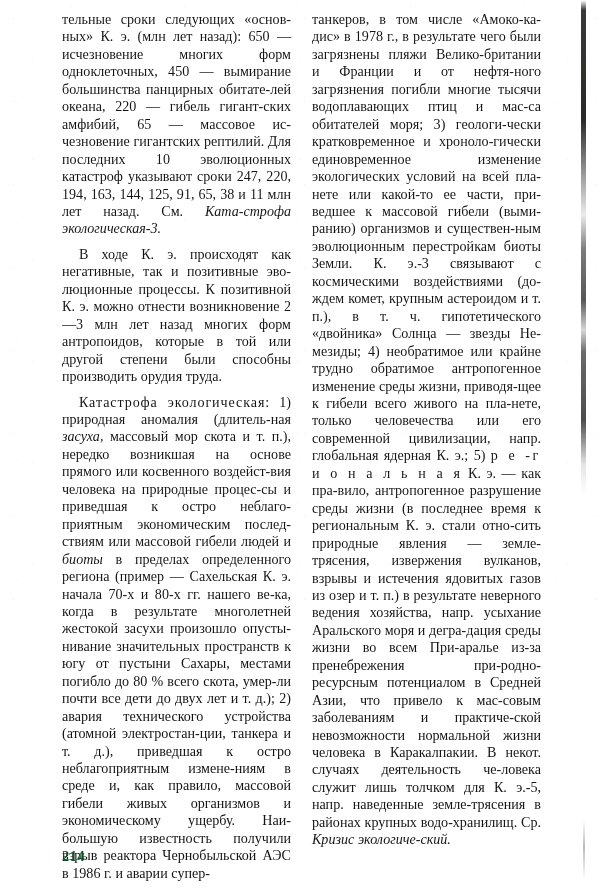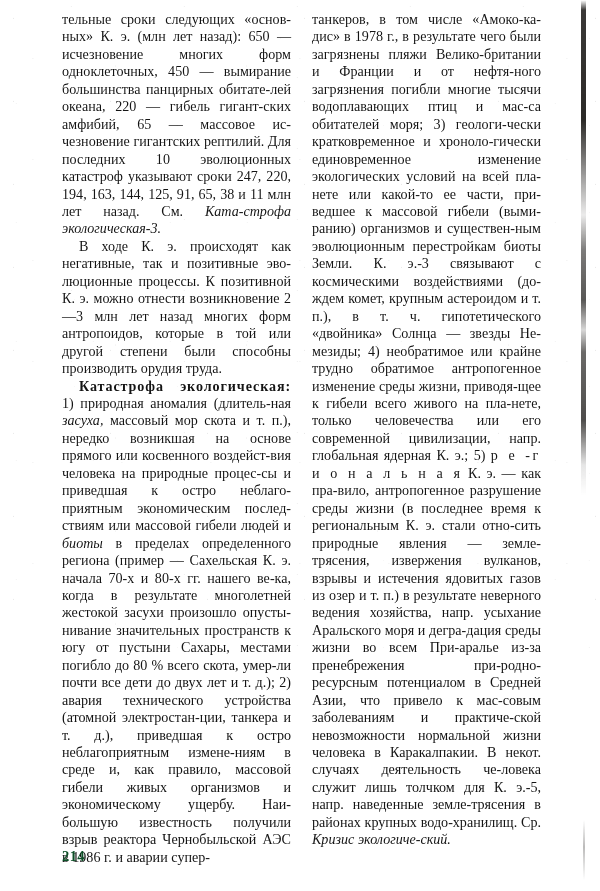"В ходе К. э. происходят" .para + .para { margin-top: 0 -> 8px }
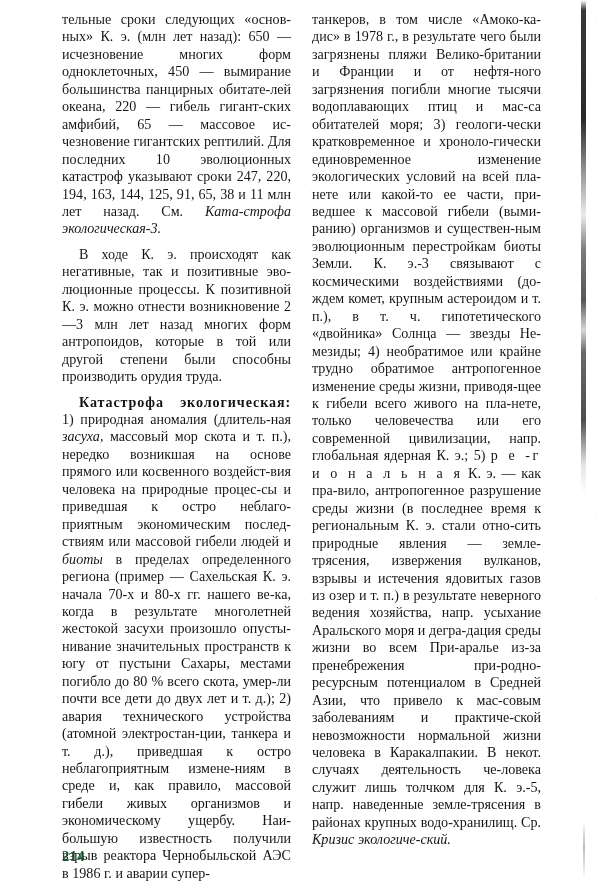"Катастрофа экологическая:" .headword { font-weight: bold -> normal }
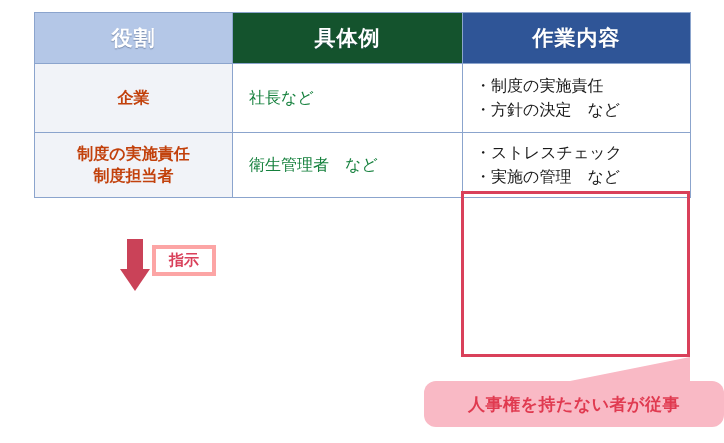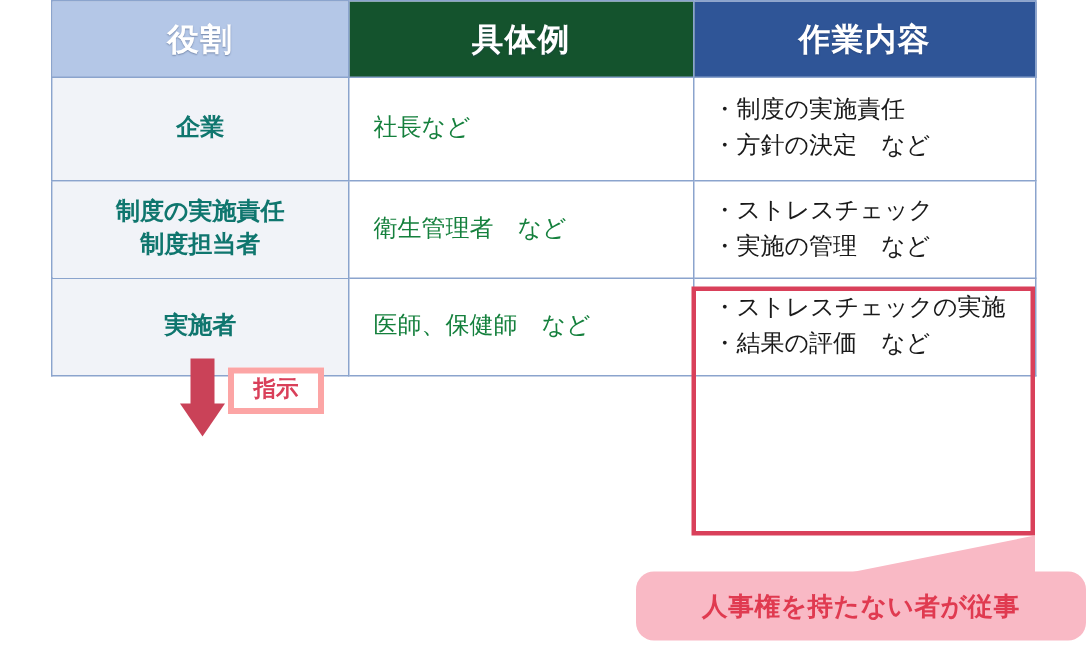"役割" .role-table { top: 0 -> 12px }
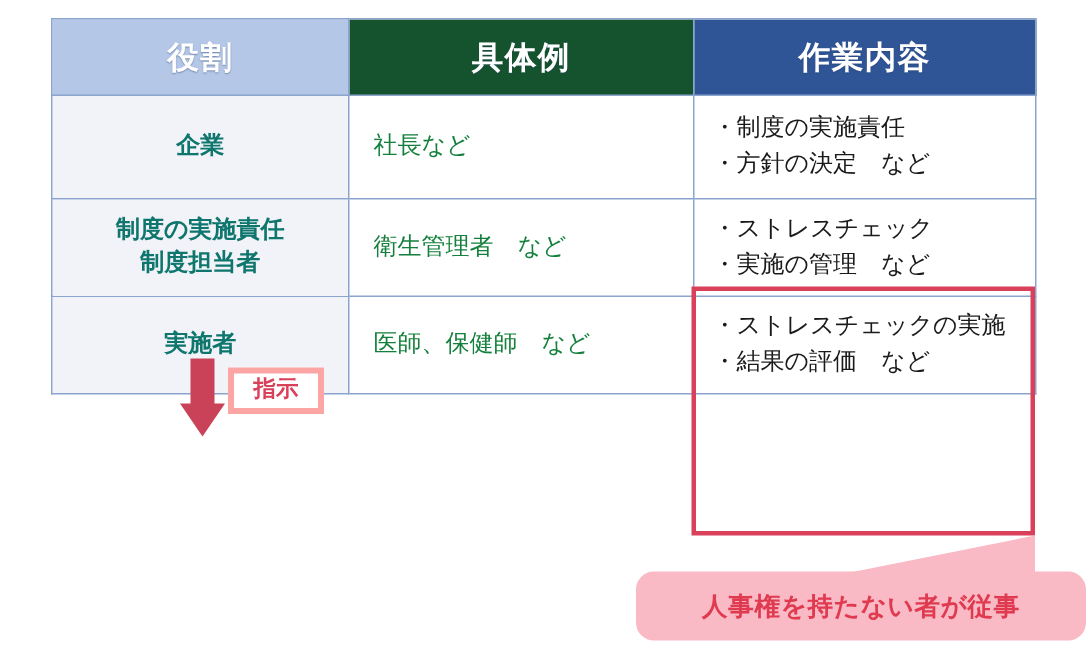"企業" td.role-cell { color: #0f766e -> #c2410c }
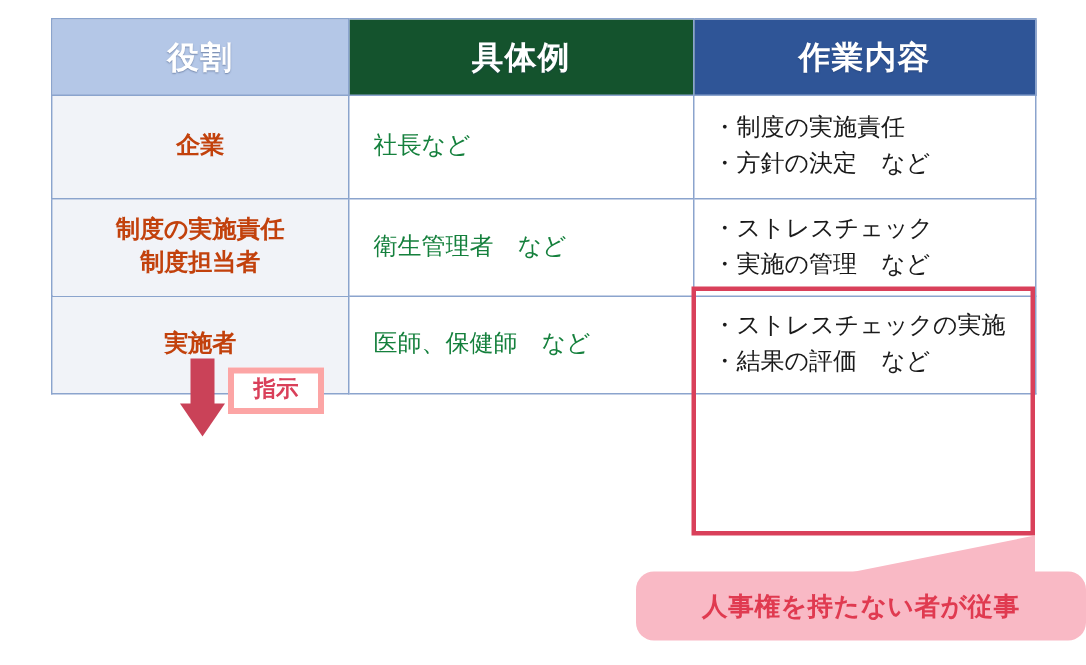"実施者" tr.r3 { html: <tr> <td> <span>実施者</span> </td> <td> <span>医師、保健師 など</span> </td> <td> <span>・ストレスチェックの実施</span> <span>・結果の評価 など</span> </td> </tr> -> none }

• _EXERCISE DETAILS_
Make an exact copy of the data, leaving its pictures out.

• _YOUR RESPONSE_
"В ходе К. э. происходят" .para + .para { margin-top: 0 -> 8px }
"Катастрофа экологическая:" .headword { font-weight: bold -> normal }
"役割" .role-table { top: 0 -> 12px }
"企業" td.role-cell { color: #0f766e -> #c2410c }
"実施者" tr.r3 { html: <tr> <td> <span>実施者</span> </td> <td> <span>医師、保健師 など</span> </td> <td> <span>・ストレスチェックの実施</span> <span>・結果の評価 など</span> </td> </tr> -> none }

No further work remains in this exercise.